:: TASK PROMPT ::
Wherever "class" shows up in the records below, copy the whole line.
SOURCE DATA below:
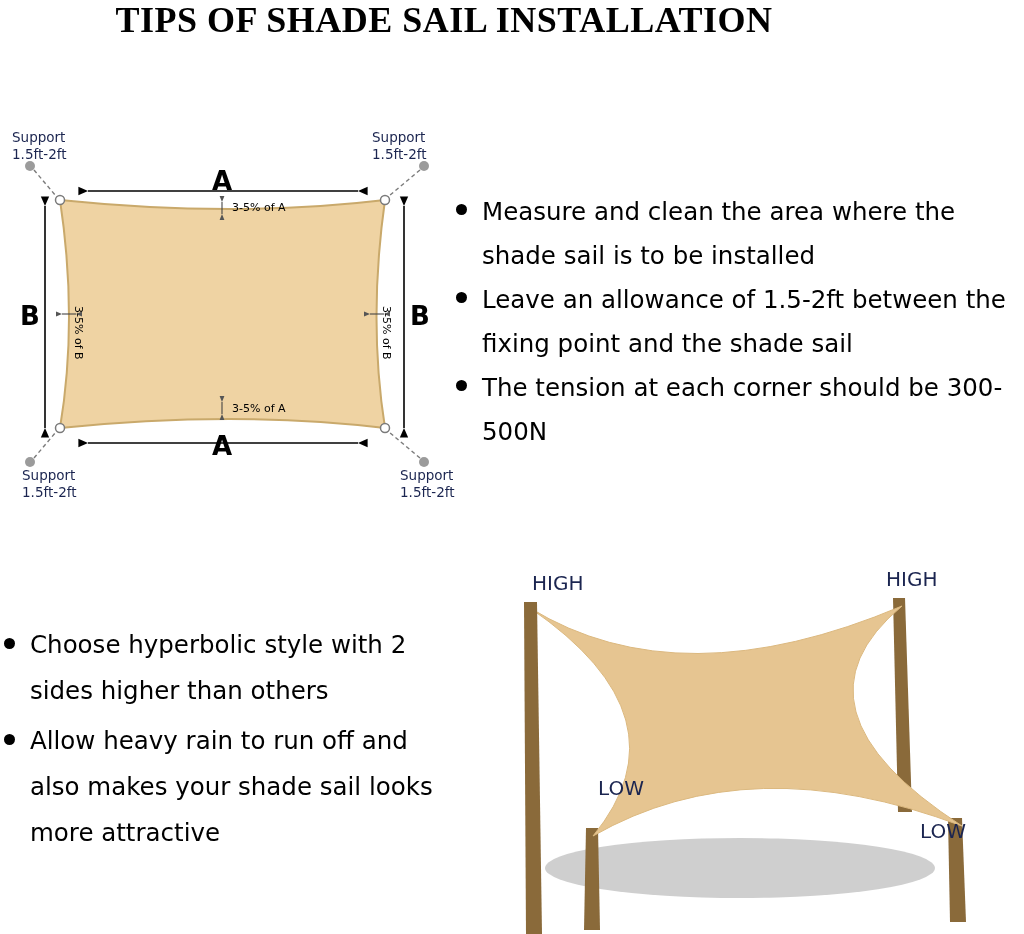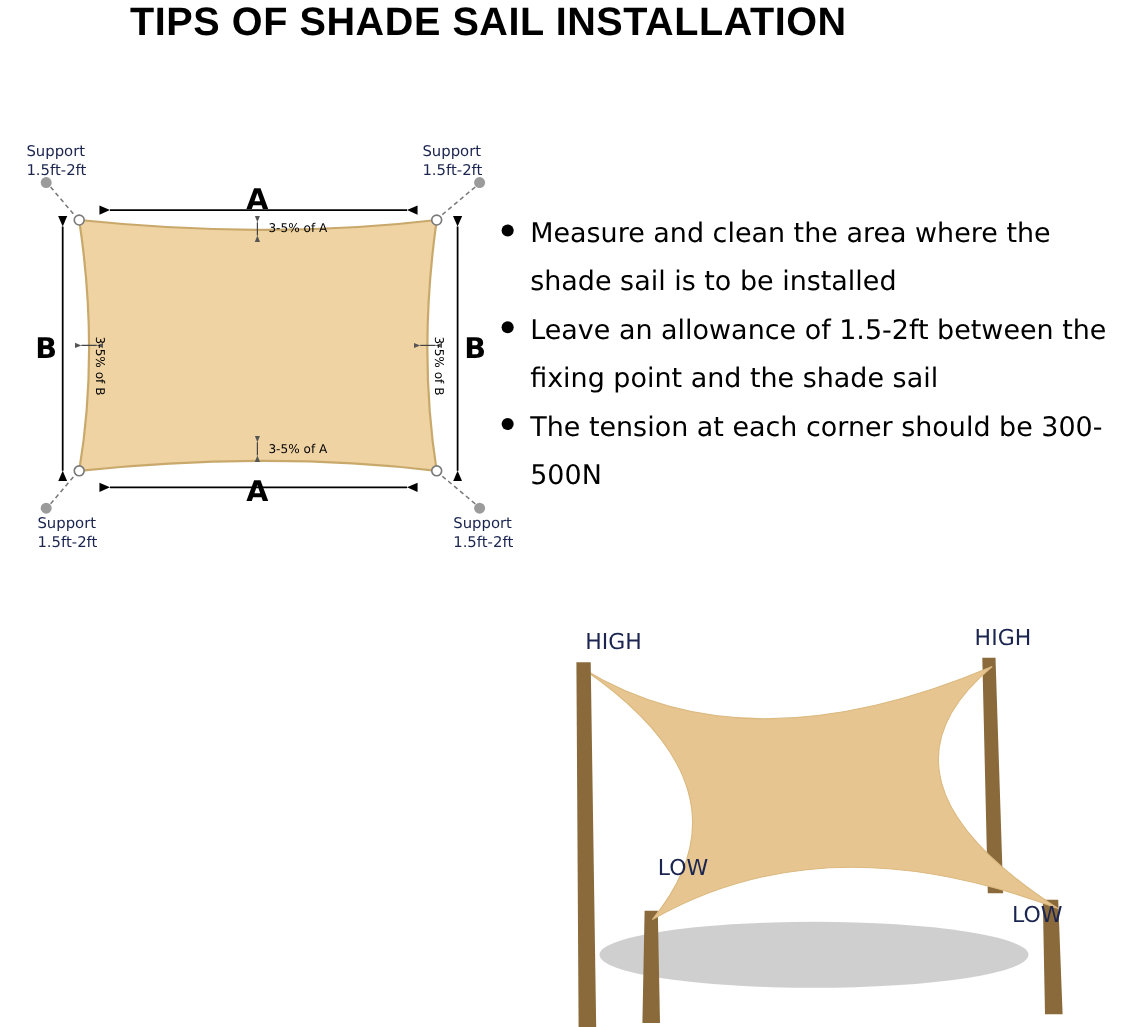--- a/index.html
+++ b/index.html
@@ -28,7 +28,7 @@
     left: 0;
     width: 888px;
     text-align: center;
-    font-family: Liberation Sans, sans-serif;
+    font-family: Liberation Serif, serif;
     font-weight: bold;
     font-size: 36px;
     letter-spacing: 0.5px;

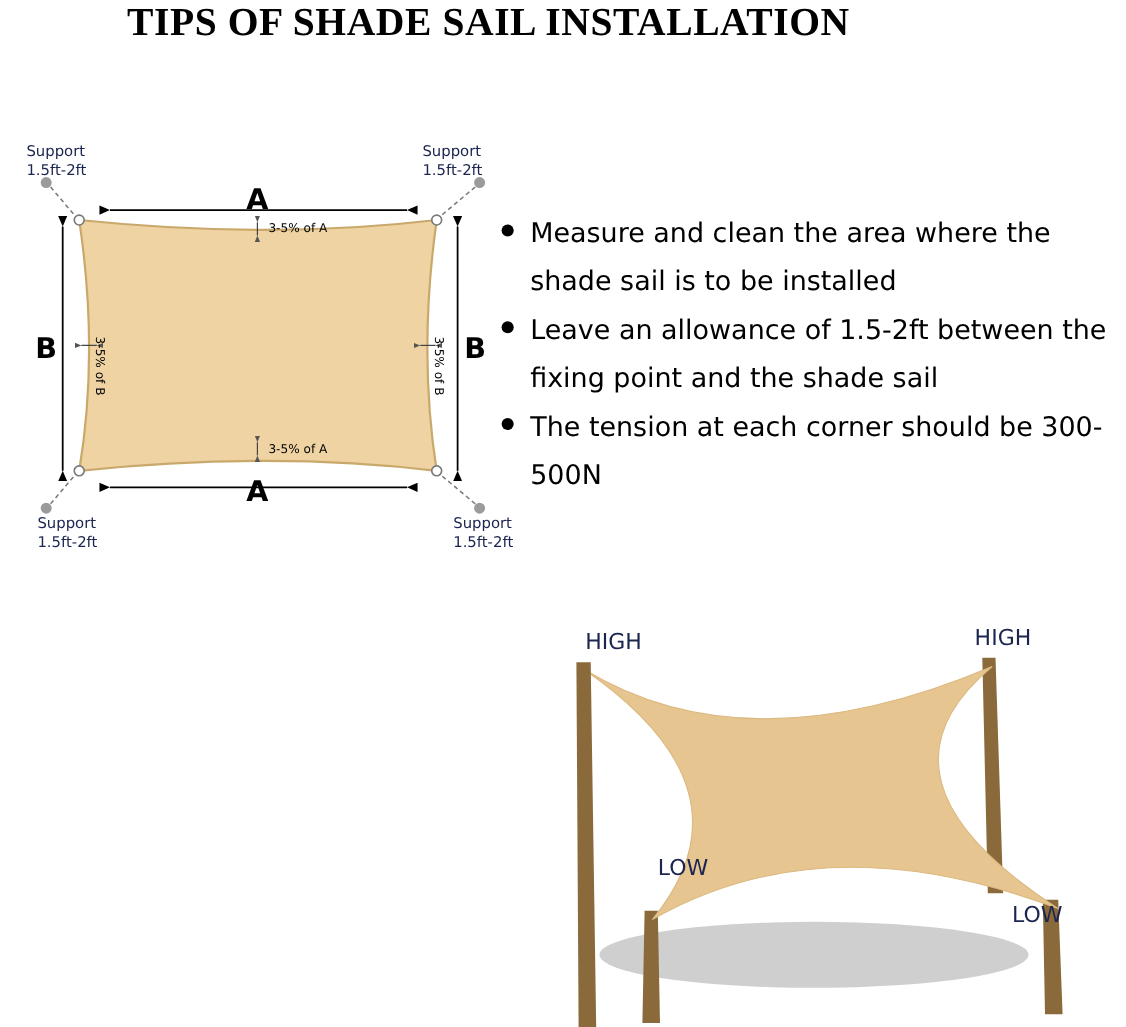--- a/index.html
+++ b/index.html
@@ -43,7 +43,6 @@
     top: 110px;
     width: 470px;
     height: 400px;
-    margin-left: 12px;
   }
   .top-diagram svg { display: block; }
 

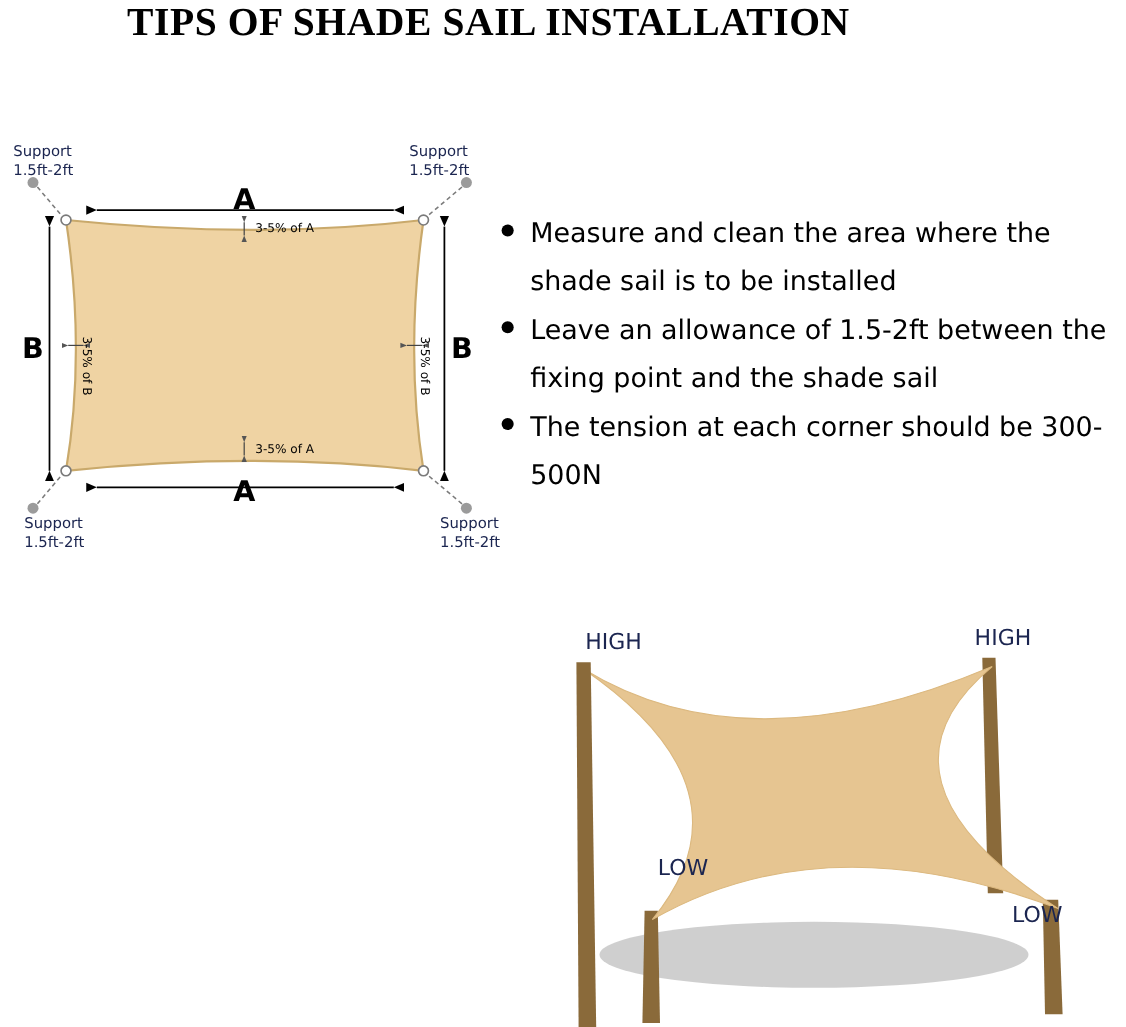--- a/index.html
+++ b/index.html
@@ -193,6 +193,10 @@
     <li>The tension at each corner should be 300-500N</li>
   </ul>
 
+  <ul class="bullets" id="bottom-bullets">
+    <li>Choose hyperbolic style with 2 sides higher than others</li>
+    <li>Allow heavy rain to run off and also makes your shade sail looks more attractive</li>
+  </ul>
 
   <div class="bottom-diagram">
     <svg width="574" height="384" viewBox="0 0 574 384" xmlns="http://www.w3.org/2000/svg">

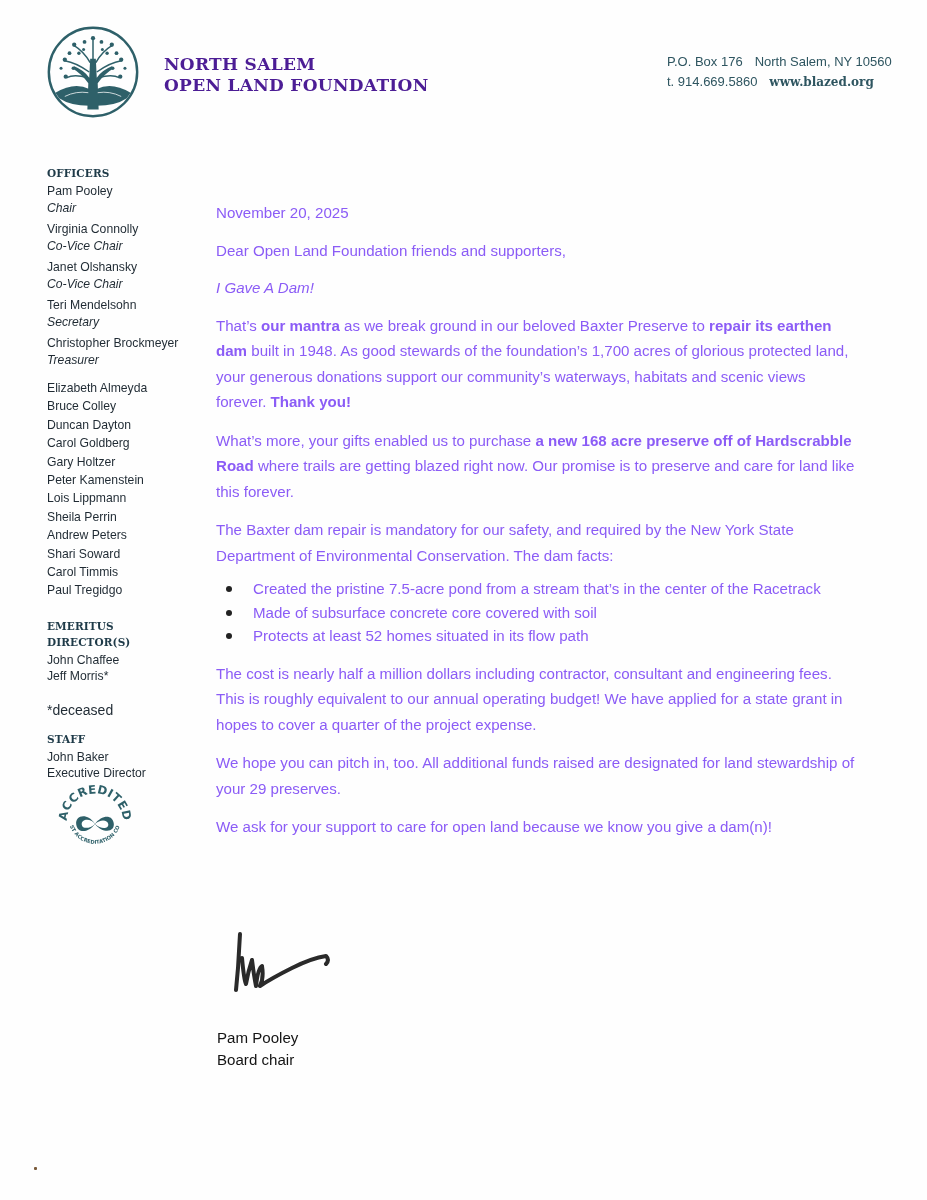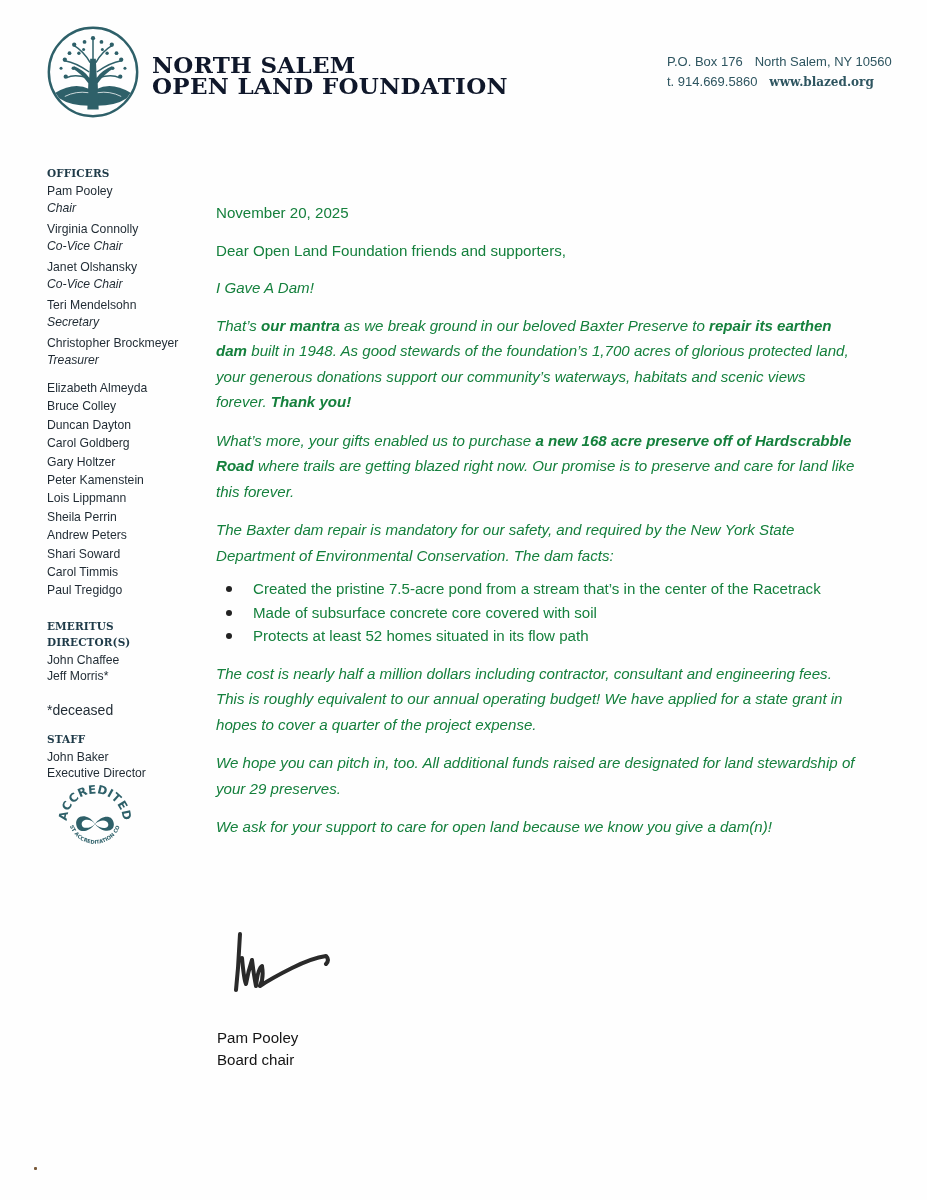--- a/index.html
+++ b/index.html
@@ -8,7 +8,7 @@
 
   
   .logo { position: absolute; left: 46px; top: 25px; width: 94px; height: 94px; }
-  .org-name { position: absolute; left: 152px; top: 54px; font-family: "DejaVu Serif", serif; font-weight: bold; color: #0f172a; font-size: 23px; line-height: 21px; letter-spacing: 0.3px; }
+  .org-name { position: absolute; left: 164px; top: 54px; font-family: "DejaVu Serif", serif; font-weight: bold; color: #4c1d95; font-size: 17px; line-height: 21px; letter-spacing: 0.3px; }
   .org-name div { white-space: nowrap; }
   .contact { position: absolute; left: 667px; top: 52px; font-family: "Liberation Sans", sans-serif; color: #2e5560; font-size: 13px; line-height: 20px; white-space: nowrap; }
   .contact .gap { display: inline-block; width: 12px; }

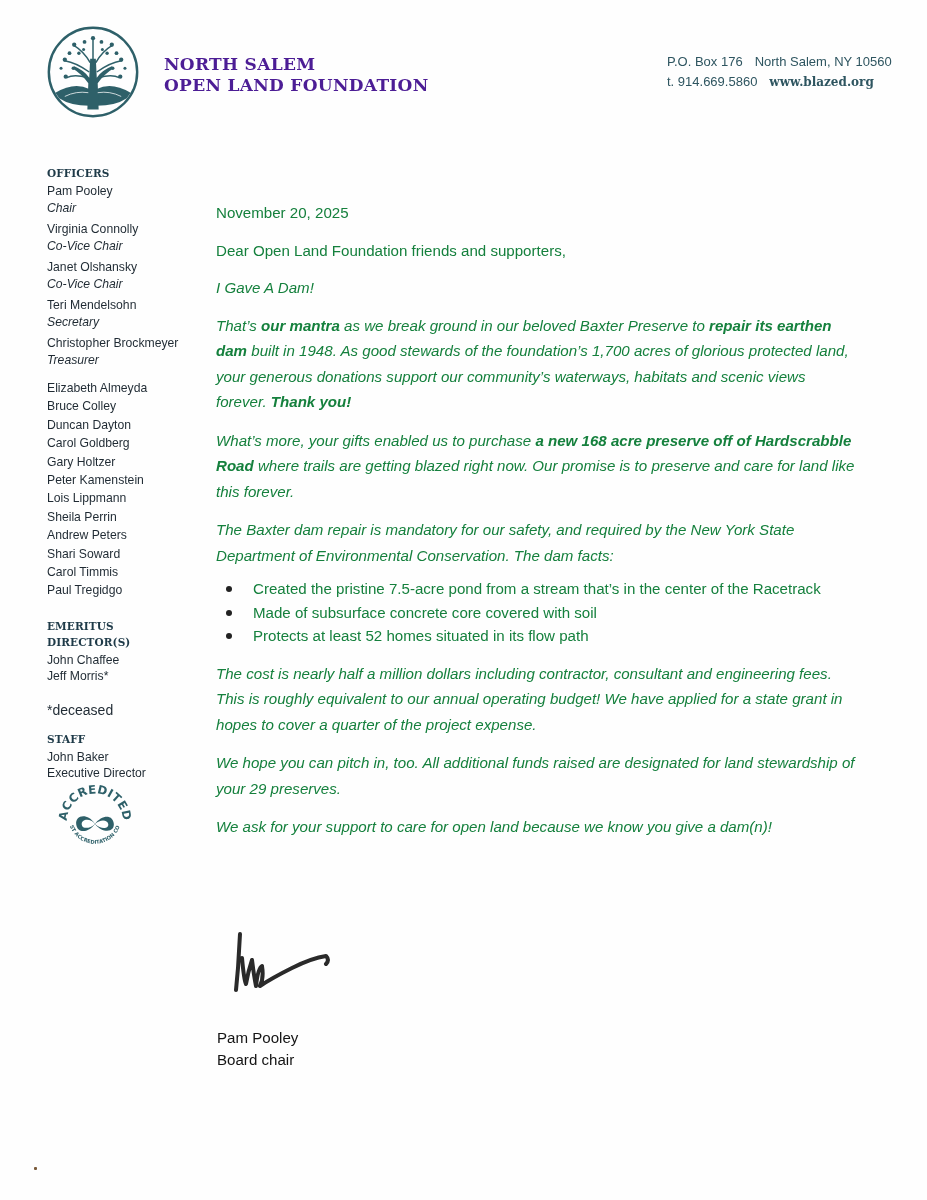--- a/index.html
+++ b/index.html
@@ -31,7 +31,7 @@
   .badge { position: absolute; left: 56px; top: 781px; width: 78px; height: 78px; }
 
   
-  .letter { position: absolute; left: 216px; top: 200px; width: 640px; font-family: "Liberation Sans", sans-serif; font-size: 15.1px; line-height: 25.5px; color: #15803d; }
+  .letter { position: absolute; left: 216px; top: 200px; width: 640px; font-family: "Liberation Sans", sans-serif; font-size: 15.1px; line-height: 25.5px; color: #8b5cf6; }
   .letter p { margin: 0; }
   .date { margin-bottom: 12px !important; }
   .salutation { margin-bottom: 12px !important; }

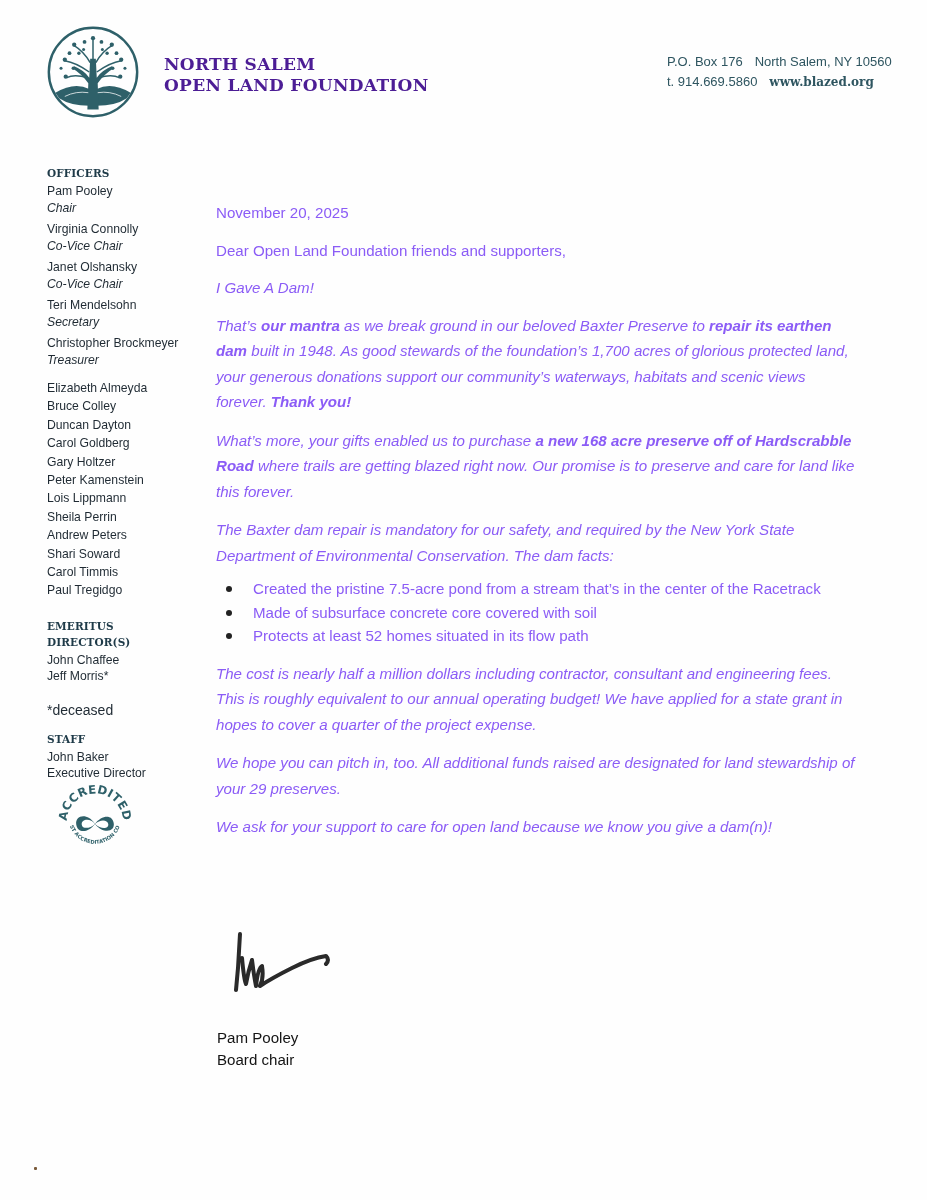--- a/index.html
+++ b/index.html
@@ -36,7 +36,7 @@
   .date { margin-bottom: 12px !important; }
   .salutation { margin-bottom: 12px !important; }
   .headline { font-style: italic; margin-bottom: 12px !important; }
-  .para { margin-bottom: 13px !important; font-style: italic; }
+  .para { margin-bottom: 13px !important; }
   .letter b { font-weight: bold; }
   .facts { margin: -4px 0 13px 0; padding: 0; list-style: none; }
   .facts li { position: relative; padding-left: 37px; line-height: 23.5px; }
End of SOURCE DATA.
:: SOLUTION FOR THIS TASK ::
+  <ul class="bullets" id="bottom-bullets">
   <div class="bottom-diagram">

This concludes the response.